What you should do:
Copy, word for word, the lines below from the one containing "color: #a21caf ->" up to and including the one containing "in many areas", with pictures left out.

Given entries:
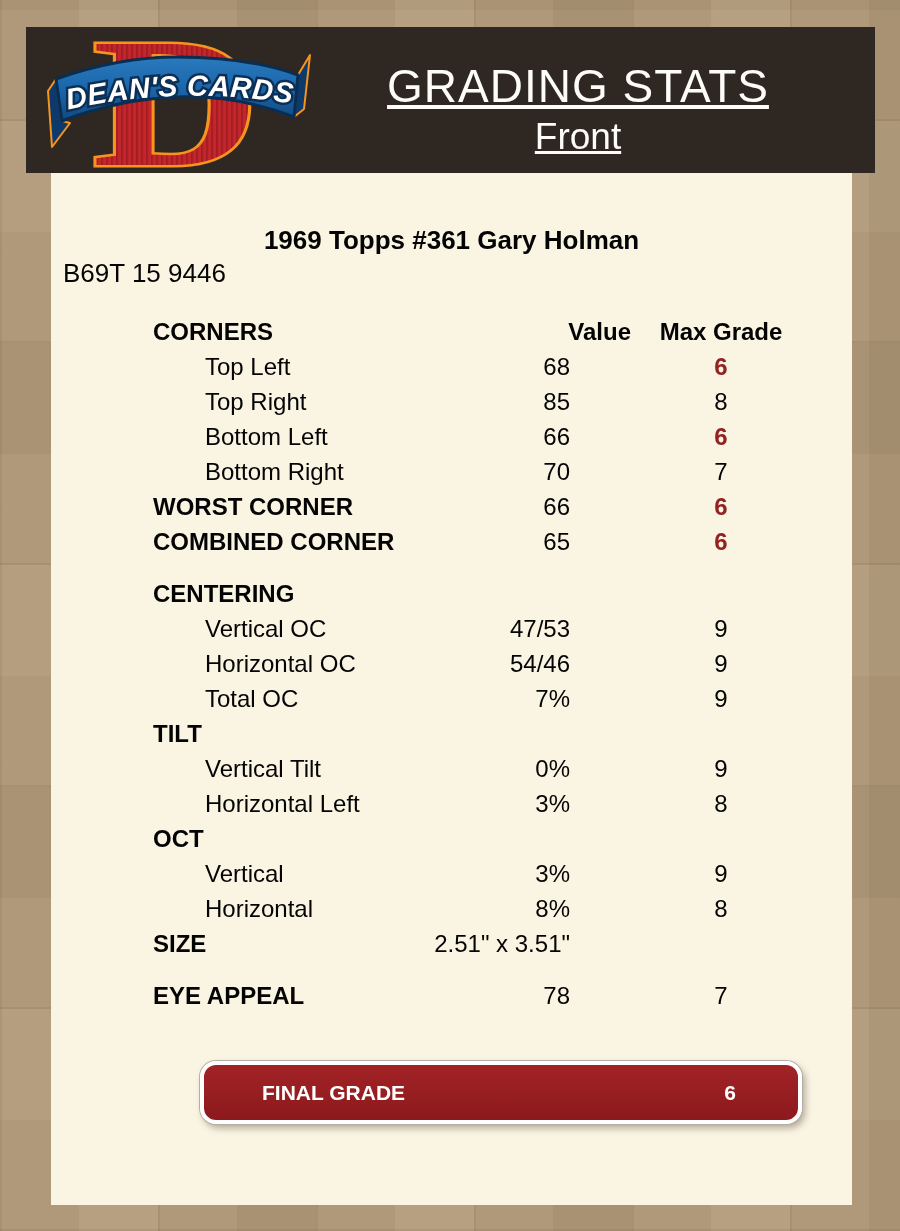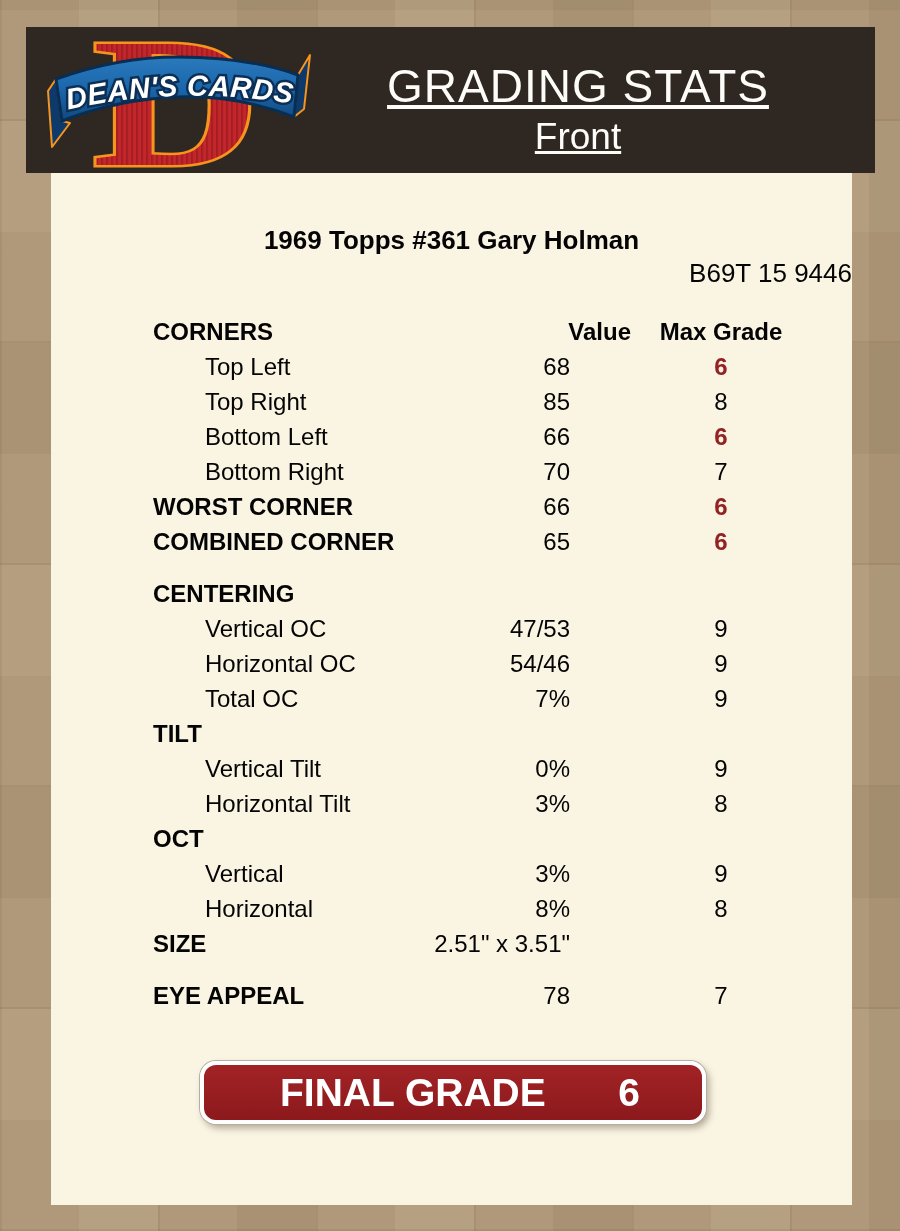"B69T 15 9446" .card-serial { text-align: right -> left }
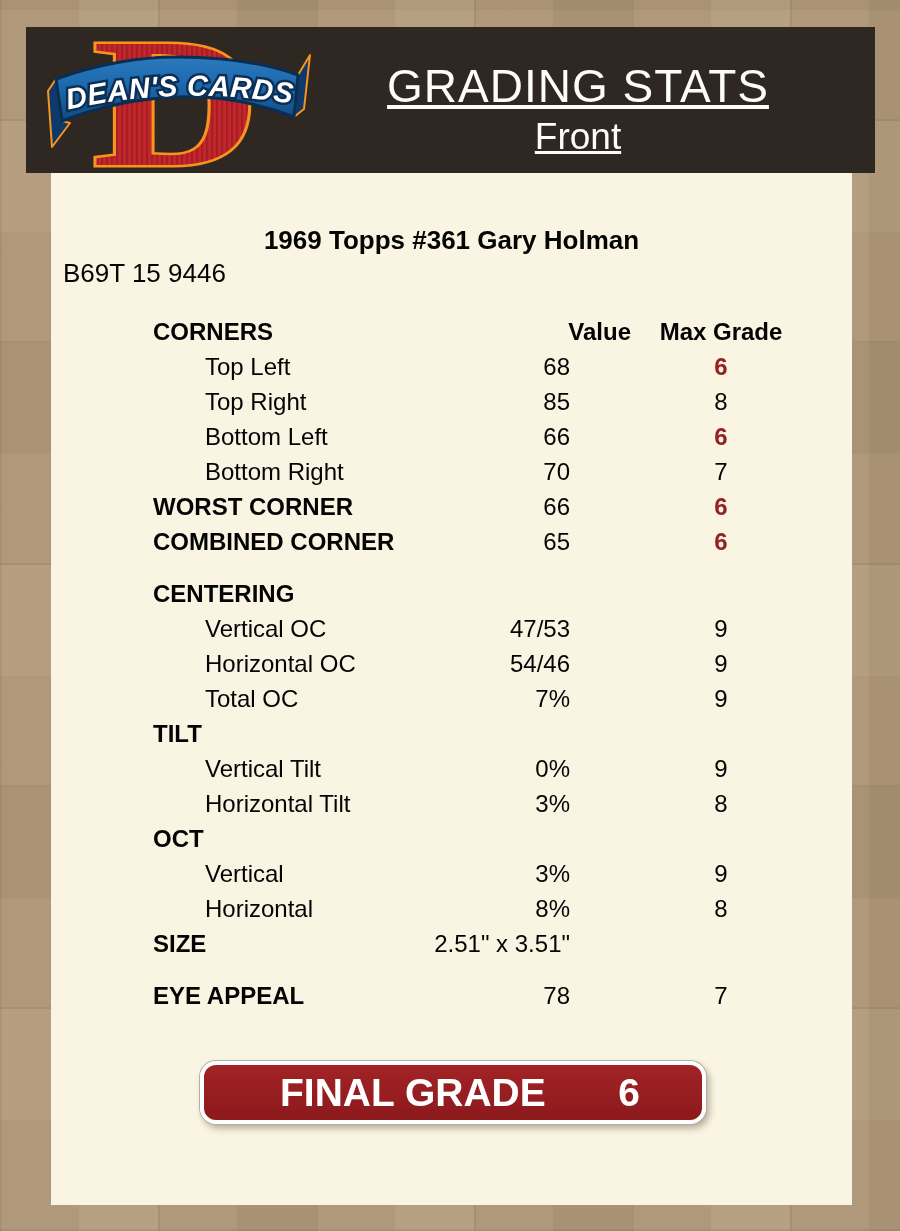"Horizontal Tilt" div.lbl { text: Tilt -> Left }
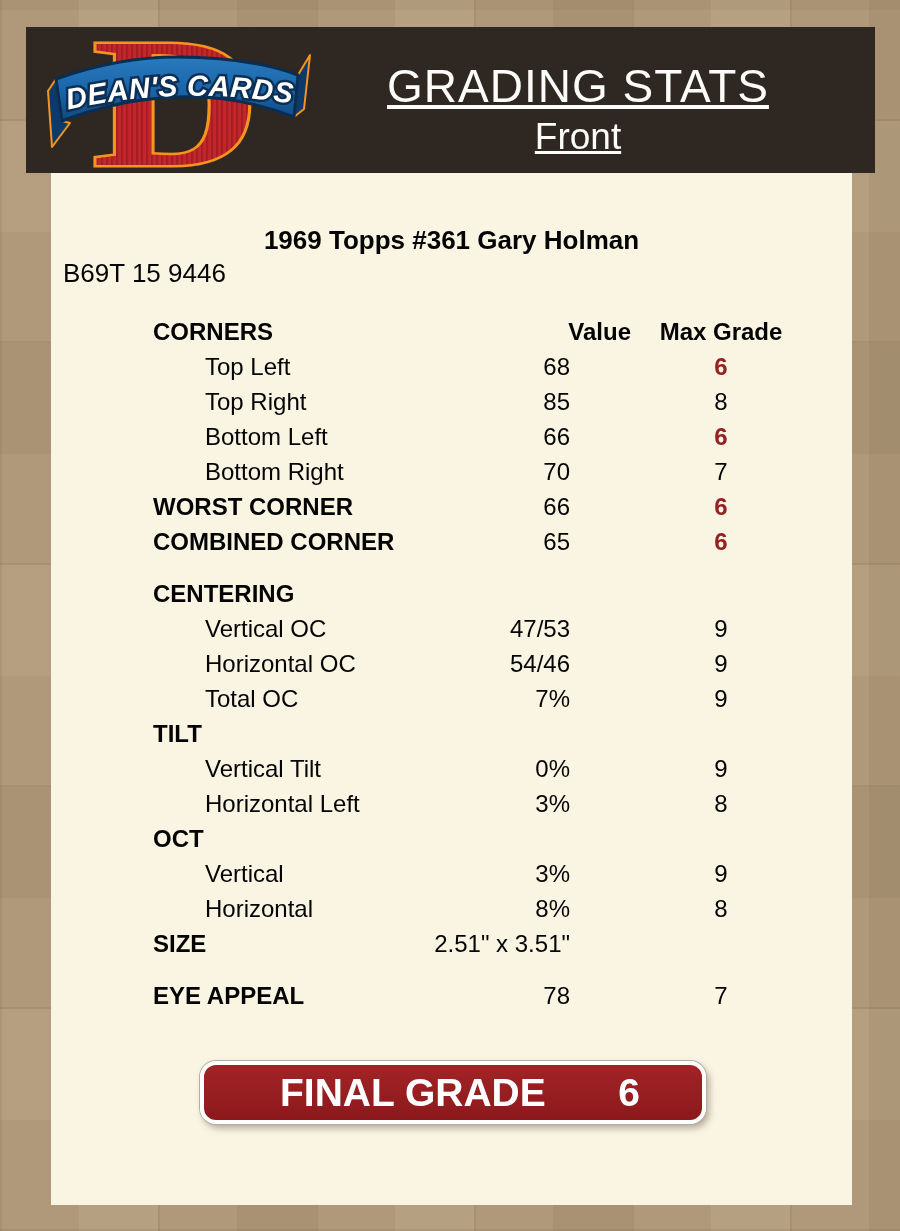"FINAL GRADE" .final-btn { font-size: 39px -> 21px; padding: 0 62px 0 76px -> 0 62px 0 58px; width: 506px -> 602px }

...

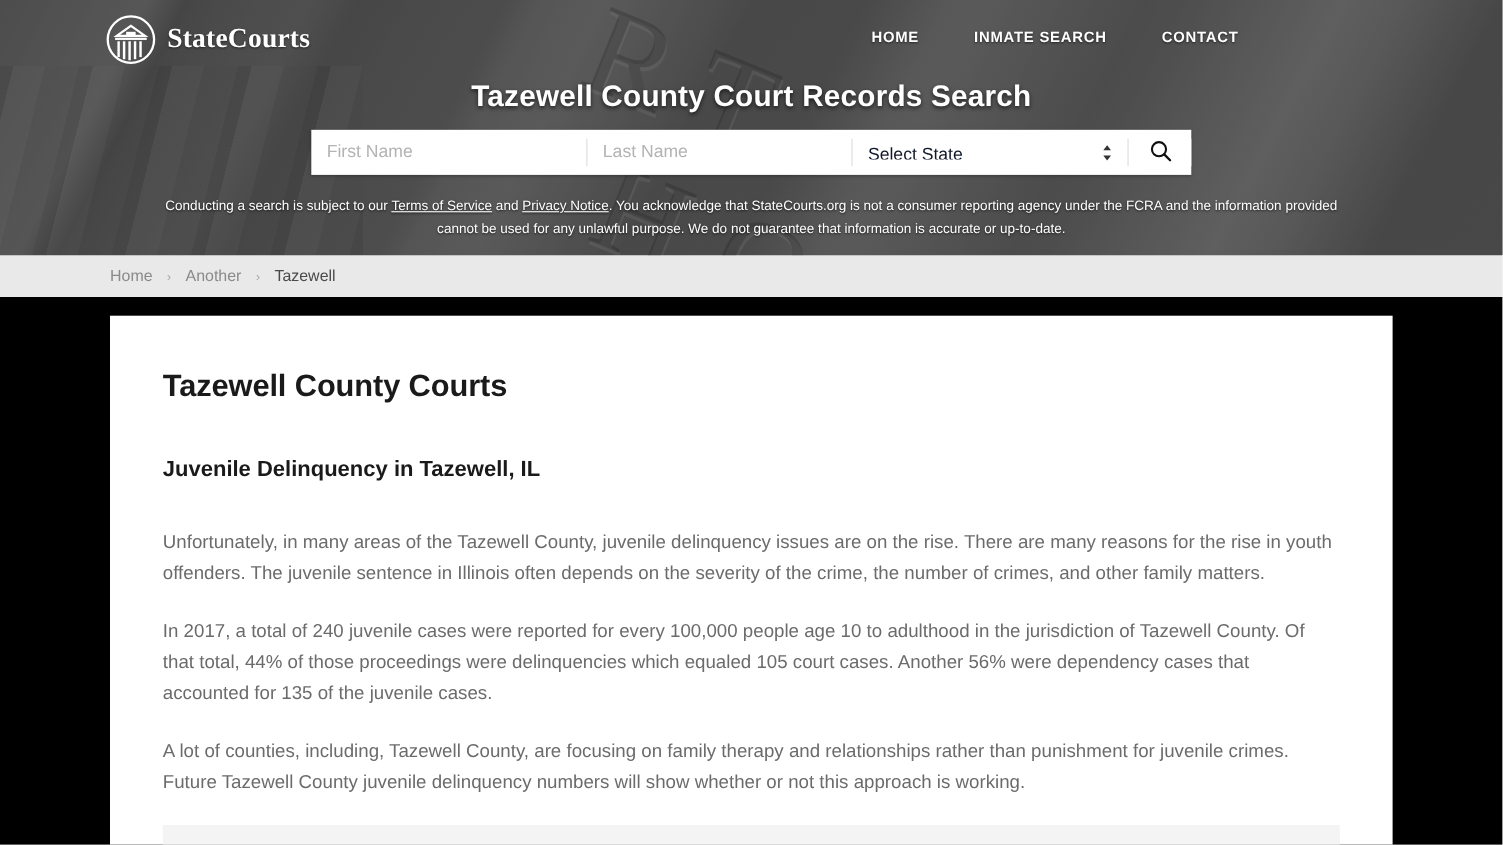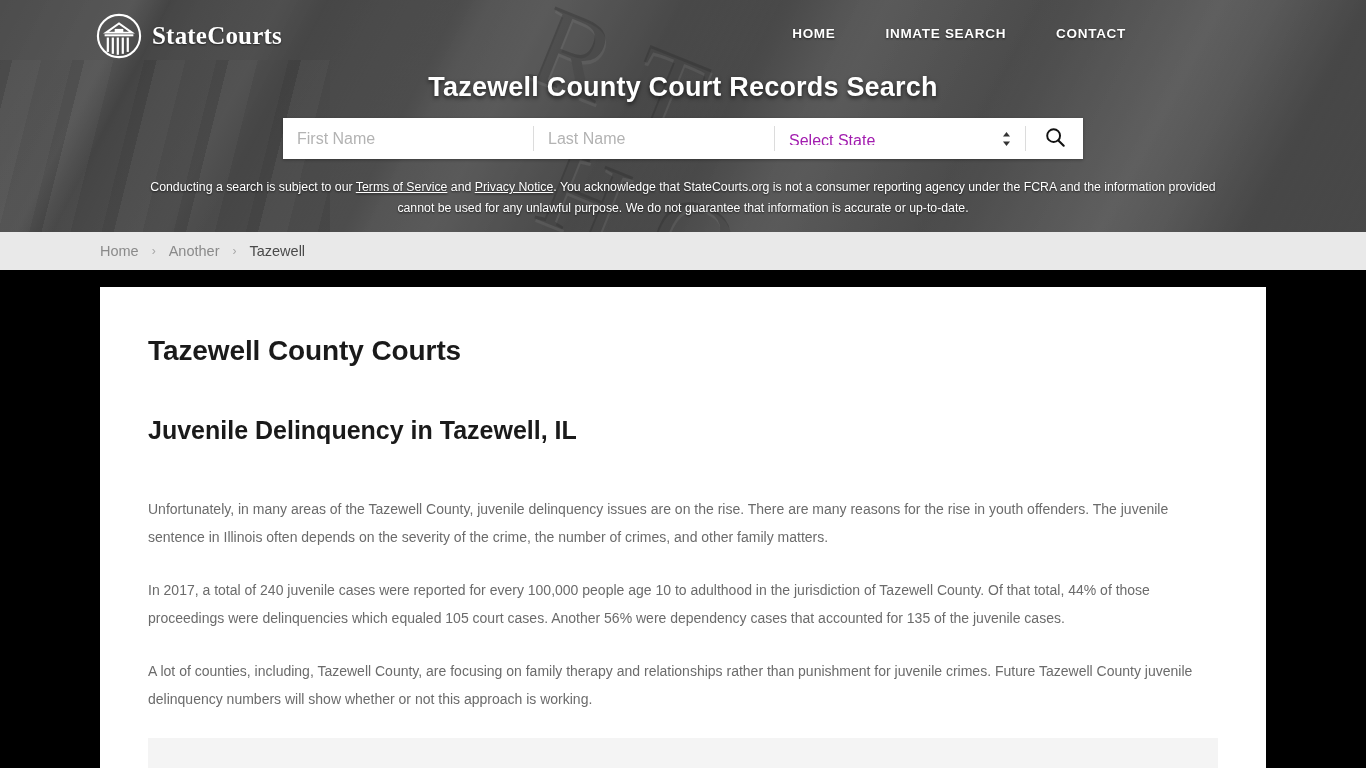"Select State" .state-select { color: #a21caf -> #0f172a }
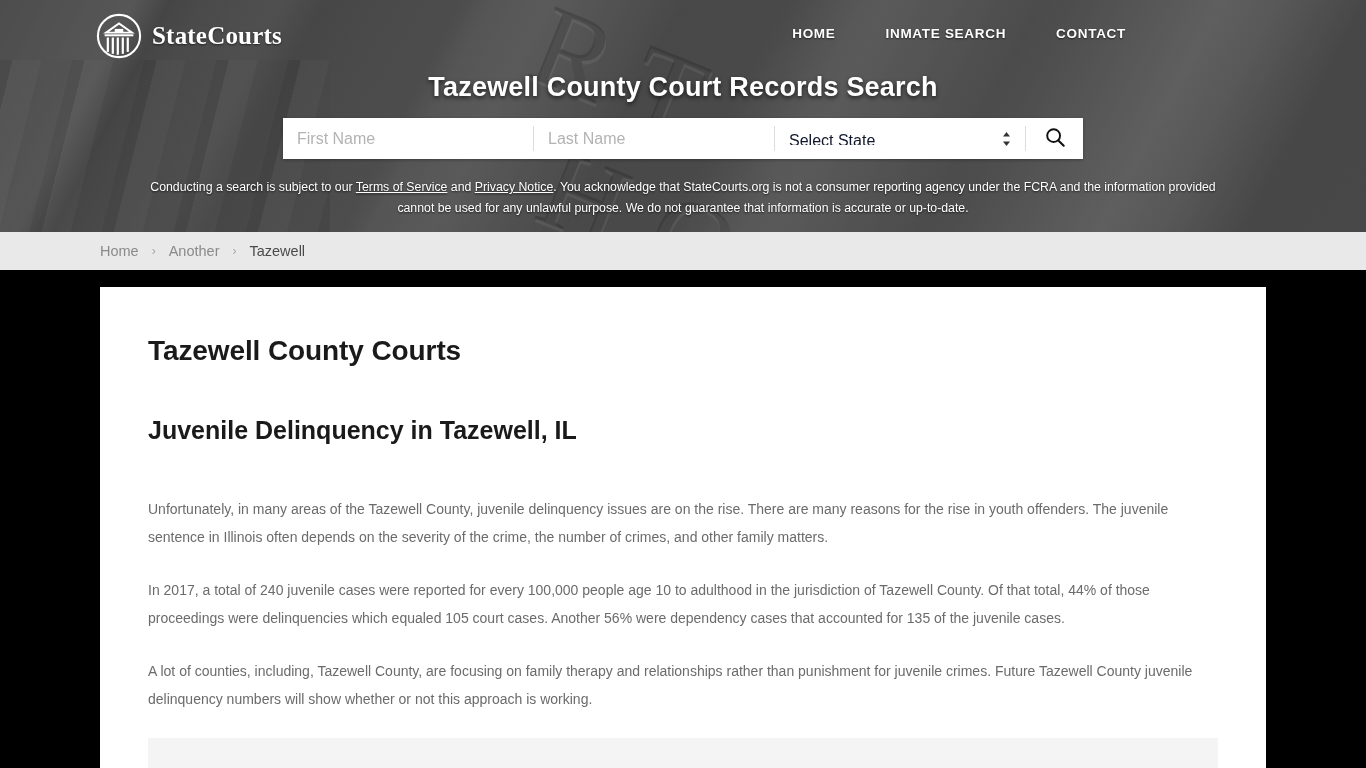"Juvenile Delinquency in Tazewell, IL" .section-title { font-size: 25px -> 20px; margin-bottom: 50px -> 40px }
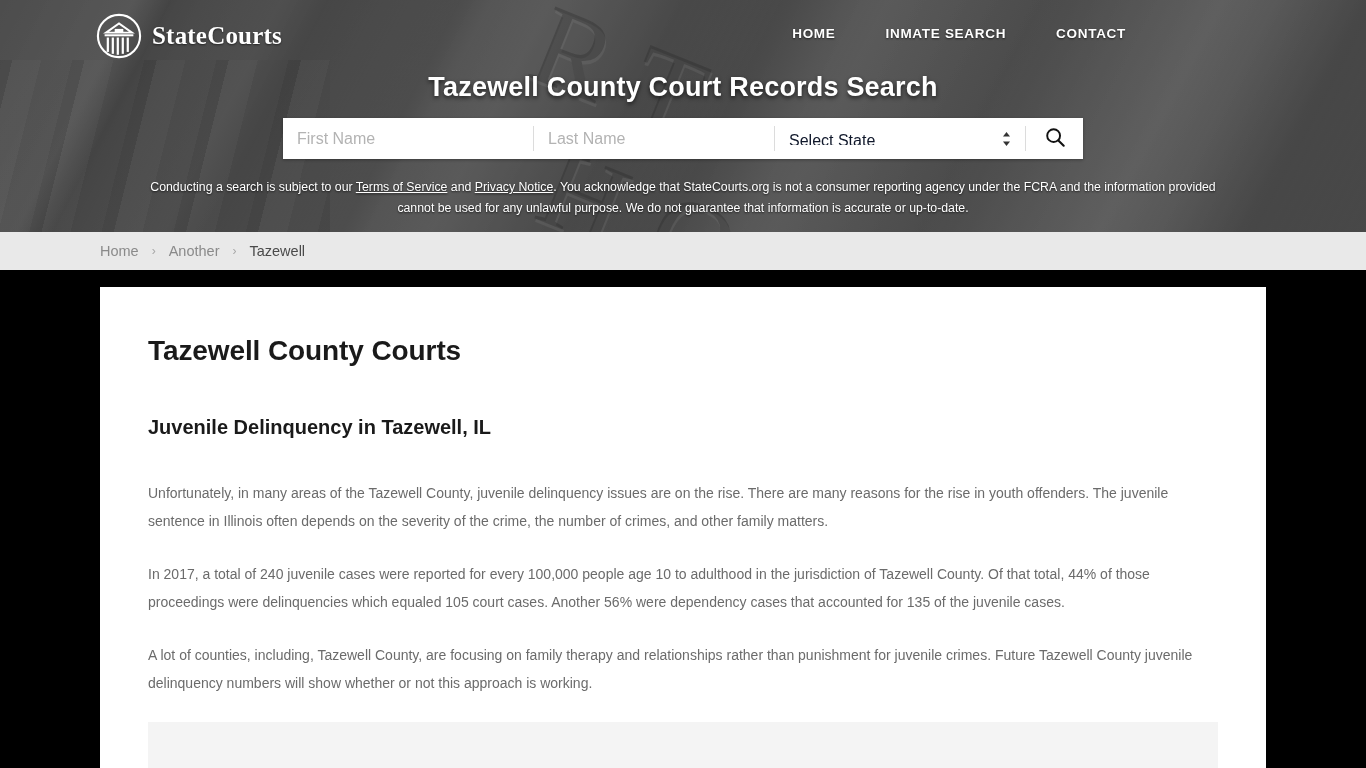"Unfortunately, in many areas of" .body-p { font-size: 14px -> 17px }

Written solution:
"Select State" .state-select { color: #a21caf -> #0f172a }
"Juvenile Delinquency in Tazewell, IL" .section-title { font-size: 25px -> 20px; margin-bottom: 50px -> 40px }
"Unfortunately, in many areas of" .body-p { font-size: 14px -> 17px }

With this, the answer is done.